The first BMW VVT table rendered all 24 providers at 20% score because
the ePaaS extractor was reading the wrong field names. Actual schema is
nested: providers[].processings[].persistences[], NOT providers[] alone.
Correct ePaaS schema (verified against bmw.com/epaas/.../de_DE.epaas.json):
Provider: {id, name, description, processings[]}
Processing: {id, name, description, categoryId, optOutLink,
privacyPolicyLink, persistences[]}
Persistence: {id, name, domain, type, expiry, description}
Two structural changes:
1. One row per processing (not provider). BMW has 26 providers but ~91
processings spread across them (Adobe alone has ACMProcessing,
AdobeAnalytics, AdobeCampaign, AdobeTargetAnalytics, AdobeTargetPers.).

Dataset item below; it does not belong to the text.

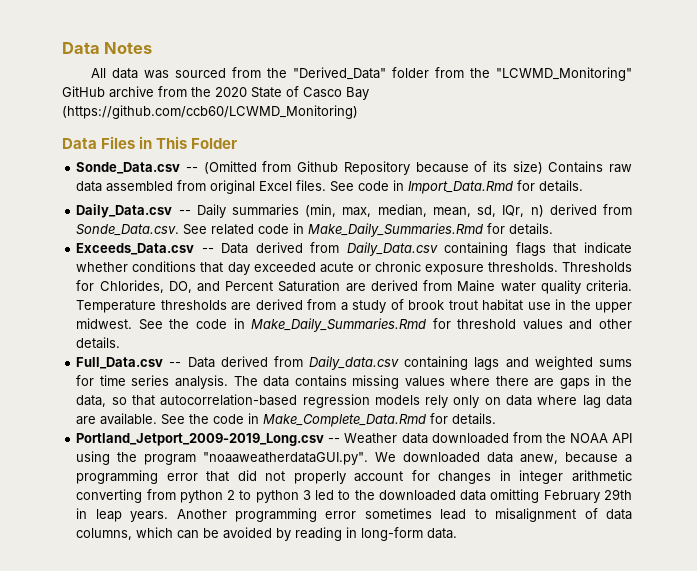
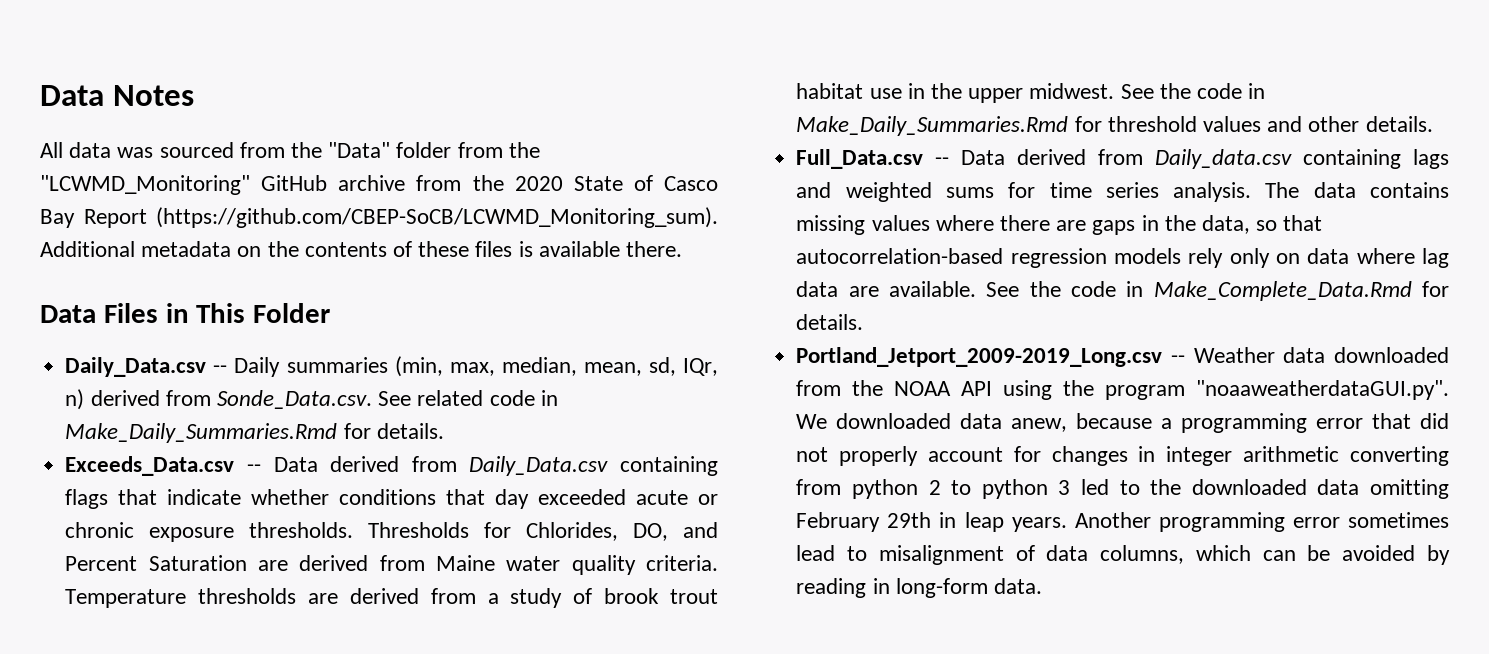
[293,67,387,80] "Derived_Data" -> [328,142,391,158] "Data"
[62,105,358,119] (https://github.com/ccb60/LCWMD_Monitoring) -> [83,207,718,228] [40,241,683,257] Report (https://github.com/CBEP-SoCB/LCWMD_Monitoring_sum). Additional metadata on the contents of these files is available there.
[76,161,632,175] [76,180,584,194] // Sonde_Data.csv -- (Omitted from Github Repository because of its size) Contains raw data assembled from original Excel files. See code in Import_Data.Rmd for details. -> (331, 313) none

The cookie widget displays each processing separately — VVT now
mirrors that. Display name format: 'Provider Name — Processing Name'.

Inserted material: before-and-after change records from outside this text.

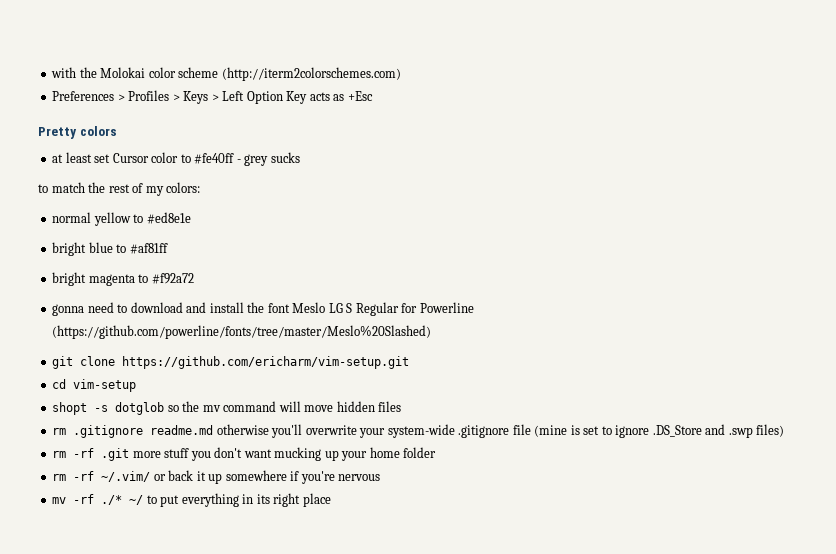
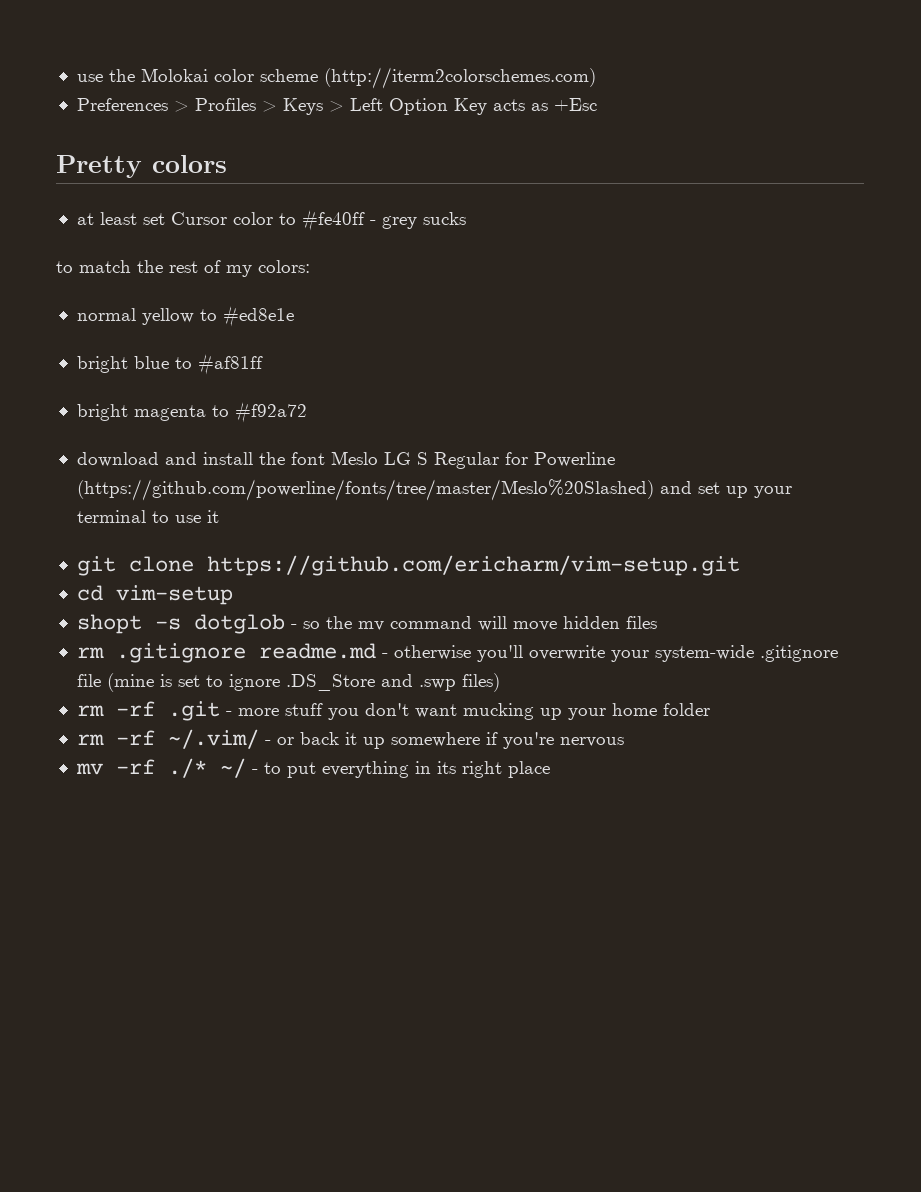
[51,67,77,78] with -> [76,74,103,82] use
[52,302,128,316] gonna need to -> (307, 412) none
(432, 332) none -> [659,481,792,498] [76,510,219,523] and set up your terminal to use it
(165, 408) none -> [290,624,297,629] -
(214, 430) none -> [381,653,388,658] -
(130, 454) none -> [225,711,232,716] -
(151, 476) none -> [264,740,271,745] -
(144, 500) none -> [251,769,258,774] -

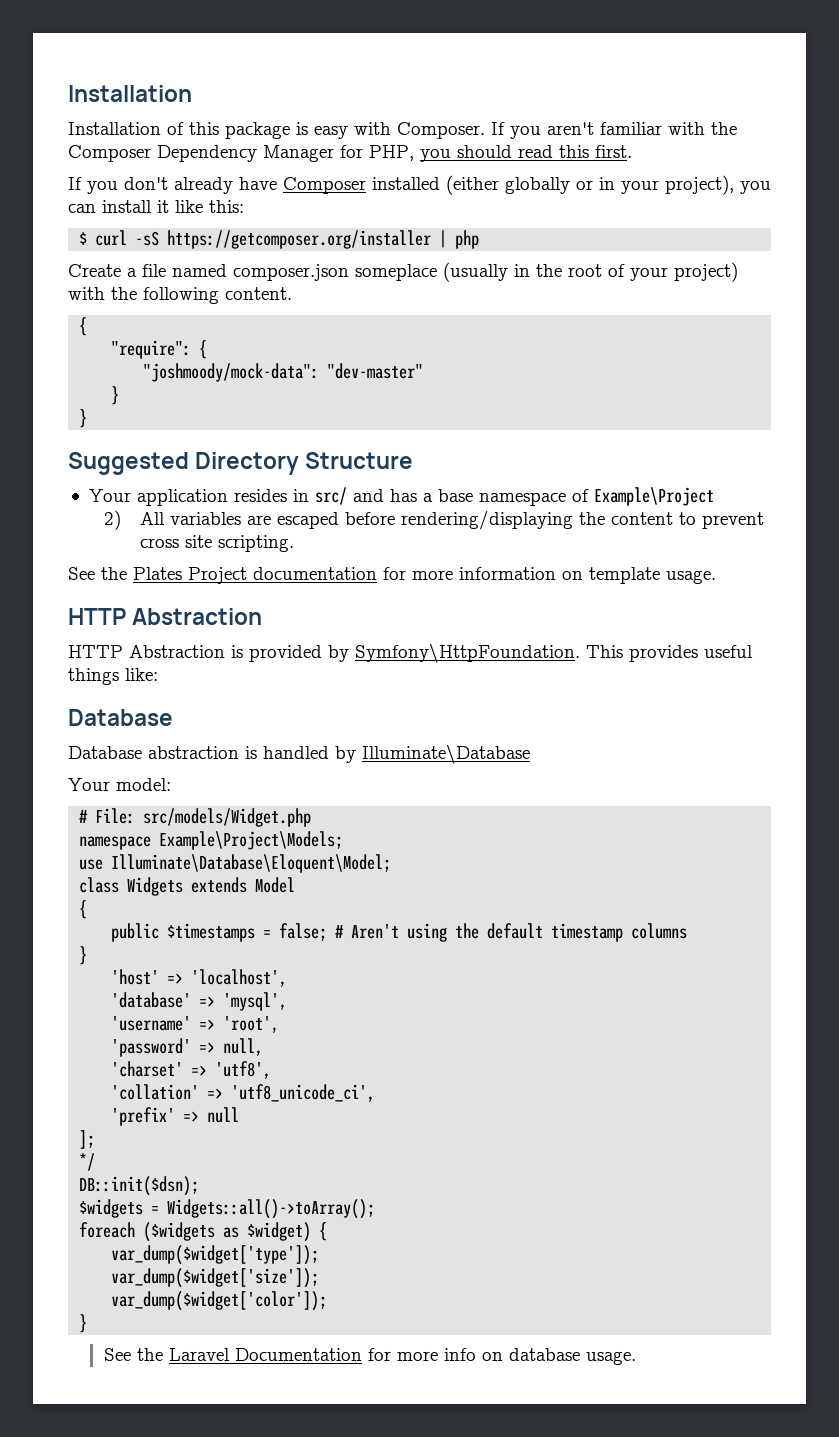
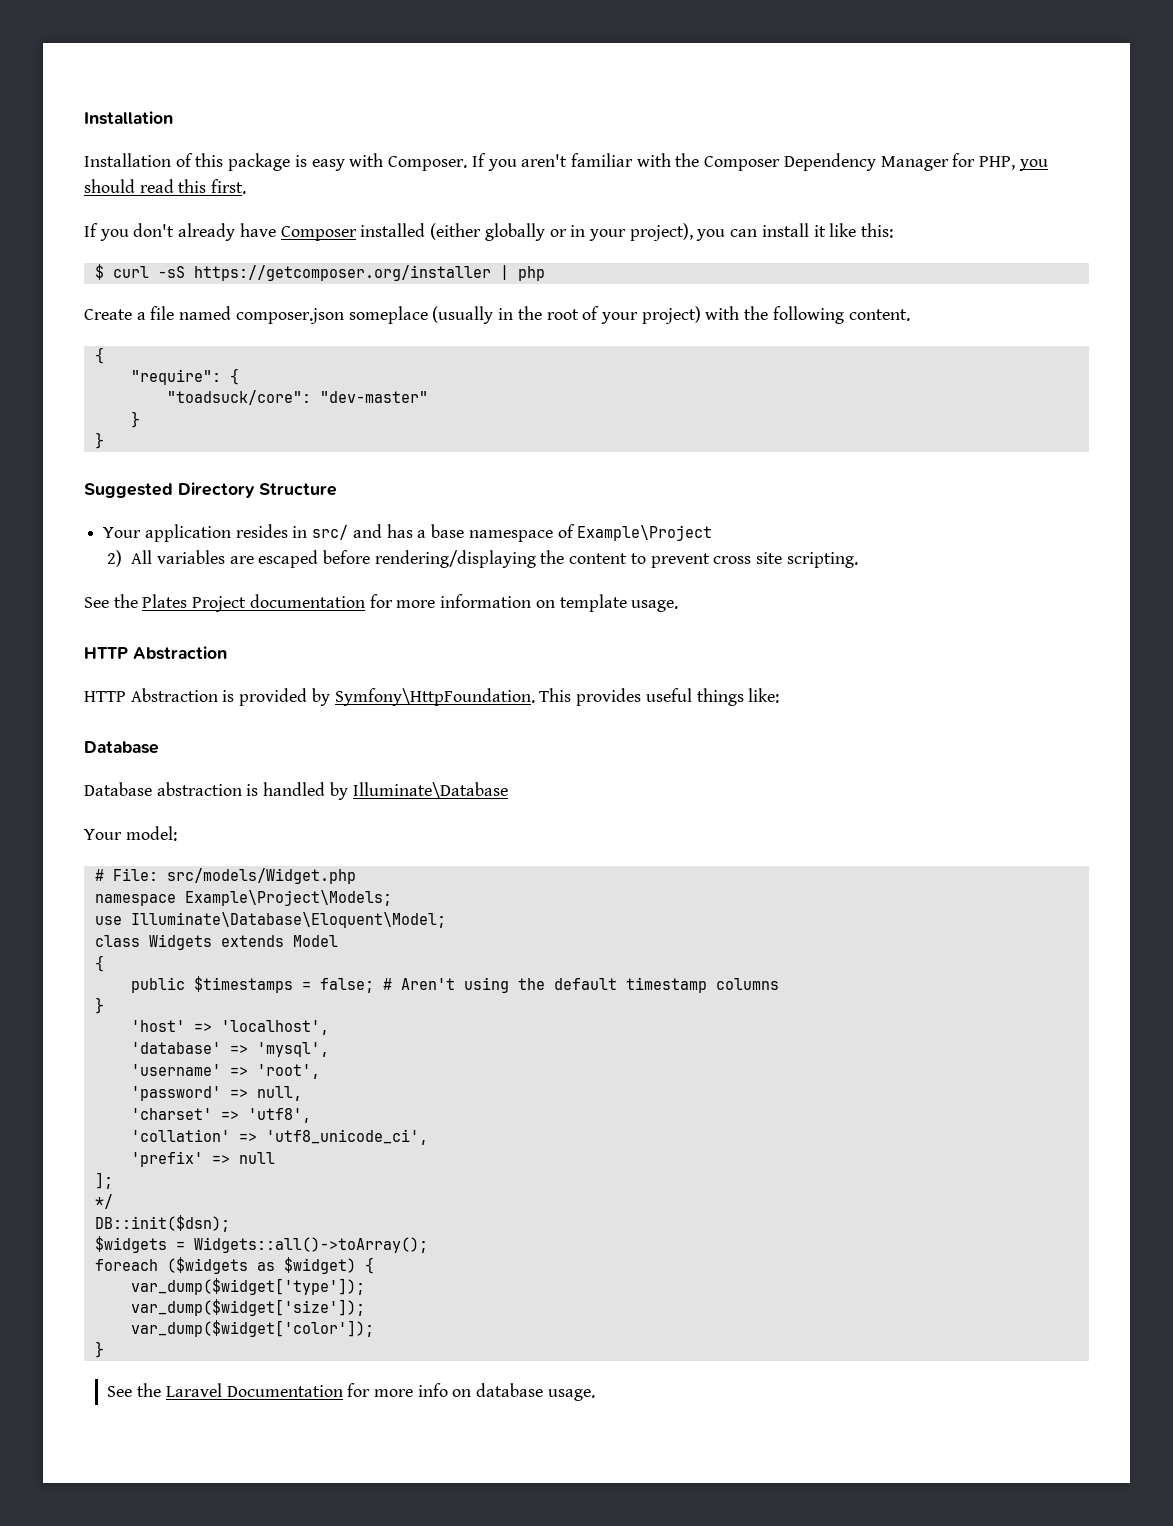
[143,363,320,382] "joshmoody/mock-data": -> [166,390,311,405] "toadsuck/core":

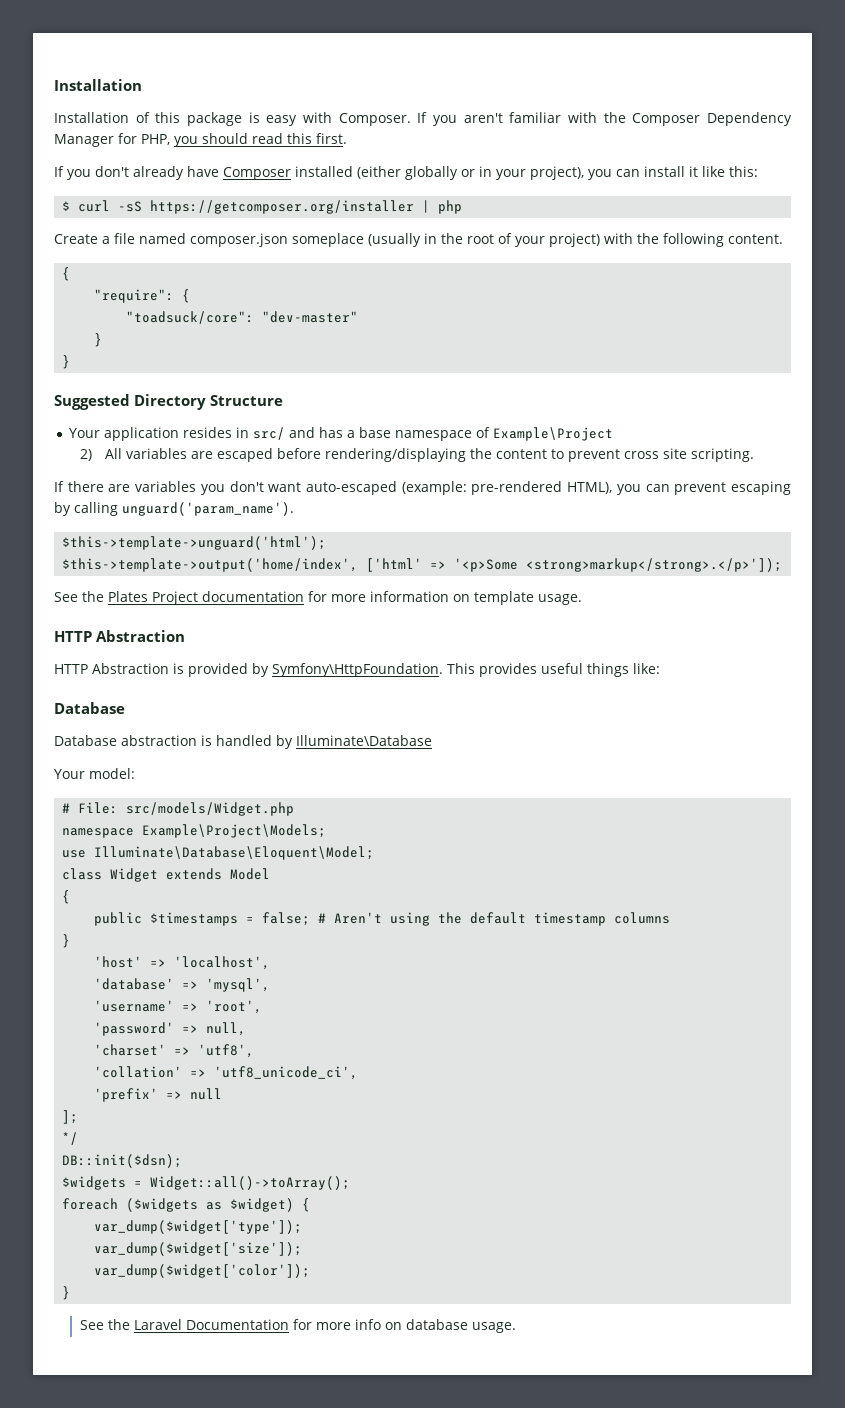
(858, 560) none -> [54,481,791,495] [54,502,294,516] [62,536,327,550] [62,558,783,572] // If there are variables you don't want auto-escaped (example: pre-rendered HTML), you can prevent escaping by calling unguard('param_name'). // $this->template->unguard('html'); // $this->template->output('home/index', ['html' => '<p>Some <strong>markup</strong>.</p>']);
[148,934,212,950] Widgets -> [110,868,159,882] Widget
[193,1237,428,1253] Widgets::all()->toArray(); -> [150,1176,351,1190] Widget::all()->toArray();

2. Read optOutLink/privacyPolicyLink from PROCESSING (where they live),
not provider. Persistences flatten to cookies[] with name + expiry +
description.
Plus category mapping:
advertising -> marketing
strictlyNecessary -> necessary
statistics -> statistics
functional -> functional
Category-aware scoring (cookie_link_validator.score_vendors):
- 'necessary' (technisch erforderliche, §25 Abs. 2 TDDDG): no opt-out
required, no country required. Score weight shifts to purpose +
cookie disclosure (essential cookies must list names + expiry).
- All other categories: opt-out URL still mandatory; missing opt-out
flags 'no_opt_out_url' and zeros that block of points.
Expected BMW result after this fix:
- ~91 rows (Adobe Analytics, Adform Retargeting, Akamai Infrastructure,
AWS, ..., plus ~60 strictlyNecessary processings)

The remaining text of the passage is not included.